Top Customer Reviews

Format: Paperback
Humboldt was a truly extraordinary character. He was a mixture of adventurer and scientist that has rarely been seen, especially with such developed expertise in both areas. This biography covers Humboldt's entire life, with special focus on his trip to Latin America between 1799 and 1804.

This book is written as an interesting narrative, explaining with only passing remarks the actual science behind his achievements. Advances that Humboldt made cover such different fields as botany, geology, geography, anthropology, climatology, magnetism, among others. The book is very good at outlining the spirit of those discoveries; if you would like an actual explanation, look in the Personal Narratives that Humboldt wrote himself.
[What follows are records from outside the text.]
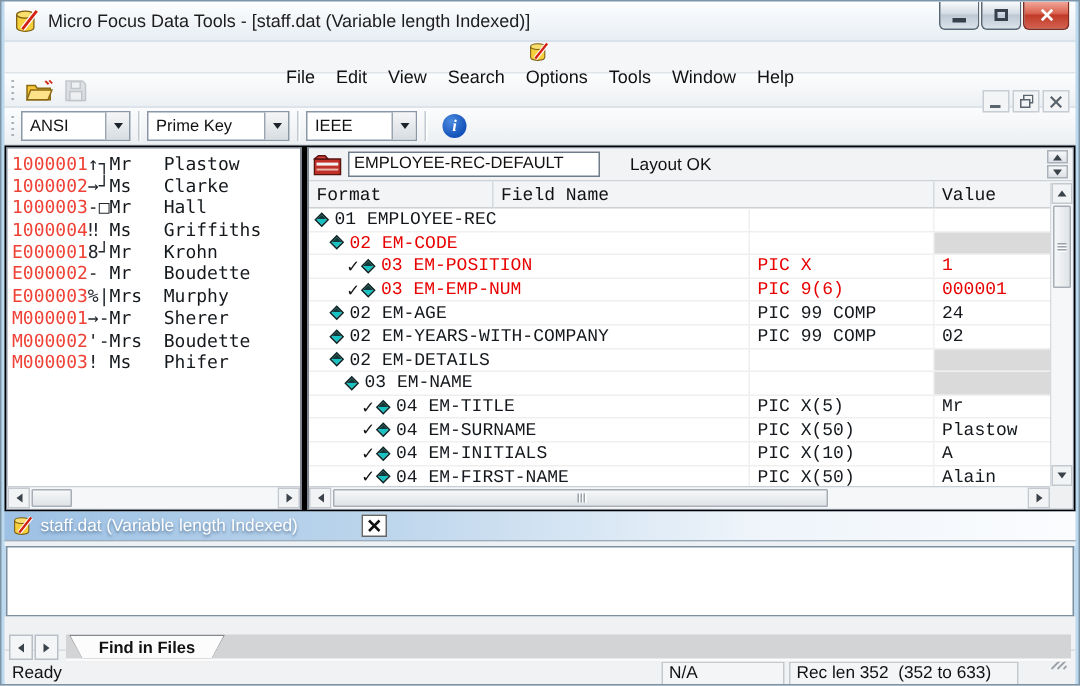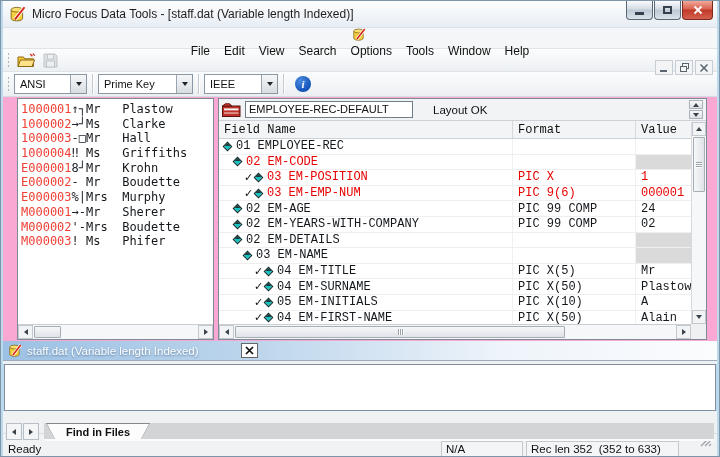--- a/index.html
+++ b/index.html
@@ -79,21 +79,21 @@
   }
   .tri-down { width:0; height:0; border-left:3.5px solid transparent; border-right:3.5px solid transparent; border-top:4px solid #1d232a; }
   .vsep { width:1px; height:20px; background:#c3c9d0; box-shadow:1px 0 0 #fff; margin:0 5px; flex:none; }
   .info-btn {
     width:16px; height:16px; border-radius:50%; background:radial-gradient(circle at 35% 30%, #4a8ae0, #1352b8 70%);
     color:#fff; display:flex; align-items:center; justify-content:center;
     font:italic bold 11px/1 "Liberation Serif", serif; margin-left:6px;
   }
 
   
-  .main { height:244px; display:flex; gap:4px; background:#f9a8d4; padding:1px 14px; }
+  .main { height:244px; display:flex; gap:4px; background:#000000; padding:1px 1px; }
 
   .left-panel { width:197px; flex:none; background:#fff; border:1px solid #7f8a96; display:flex; flex-direction:column; }
   .records { flex:1; overflow:hidden; padding:3px 0 0 3px;
     font:12px/14.7px "DejaVu Sans Mono", monospace; white-space:pre; }
   .record-line { height:14.7px; }
   .rid  { color:var(--record-id-red,#ef4135); }
   .rbin { color:#20262c; }
   .rtxt { color:#14181c; }
 
   .right-panel { flex:1; background:#fff; border:1px solid #7f8a96; display:flex; flex-direction:column; position:relative; }
@@ -335,22 +335,22 @@
           <div class="spin-btn">
               <span class="tri-up-s"></span>
             </div>
           <div class="spin-btn">
               <span class="tri-down-s"></span>
             </div>
         </div>
       </div>
 
       <div class="thead">
+        <div class="hc hc-format">Format</div>
         <div class="hc hc-name">Field Name</div>
-        <div class="hc hc-format">Format</div>
         <div class="hc hc-value">Value</div>
       </div>
 
       <div class="tbody" id="rows">
           <div class="t-row">
             <div class="t-name" style="padding-left: 4px;"><span class="diamond"></span><span>01 EMPLOYEE-REC</span></div>
             <div class="t-format"></div>
             <div class="t-value"></div>
           </div>
           <div class="t-row red">
@@ -392,21 +392,21 @@
             <div class="t-name" style="padding-left: 34px;"><span class="check">✓</span><span class="diamond"></span><span>04 EM-TITLE</span></div>
             <div class="t-format">PIC X(5)</div>
             <div class="t-value">Mr</div>
           </div>
           <div class="t-row">
             <div class="t-name" style="padding-left: 34px;"><span class="check">✓</span><span class="diamond"></span><span>04 EM-SURNAME</span></div>
             <div class="t-format">PIC X(50)</div>
             <div class="t-value">Plastow</div>
           </div>
           <div class="t-row">
-            <div class="t-name" style="padding-left: 34px;"><span class="check">✓</span><span class="diamond"></span><span>05 EM-INITIALS</span></div>
+            <div class="t-name" style="padding-left: 34px;"><span class="check">✓</span><span class="diamond"></span><span>04 EM-INITIALS</span></div>
             <div class="t-format">PIC X(10)</div>
             <div class="t-value">A</div>
           </div>
           <div class="t-row">
             <div class="t-name" style="padding-left: 34px;"><span class="check">✓</span><span class="diamond"></span><span>04 EM-FIRST-NAME</span></div>
             <div class="t-format">PIC X(50)</div>
             <div class="t-value">Alain</div>
           </div>
         </div>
As an adventurer, he criss crossed South America at a time when much of it was yet undiscovered and uncharted. He mapped the Casiquiare canal, which at the time was a legendary connection between the Amazon and Orinoco basins. He made it from Venezuela to Peru, climbing in the process some of the highest mountains in Latin America (including the Chimborazo, which at the time was believed to be the highest mountain in the world and yet unclimbed). He was for many years the high altitude record holder of the world.

It is amazing such a towering figure is not remembered among the ranks of Einstein, Da Vinci or Darwin. I highly recommend this book and finding out more about Humboldt, especially if you enjoy science, travel or adventure writing.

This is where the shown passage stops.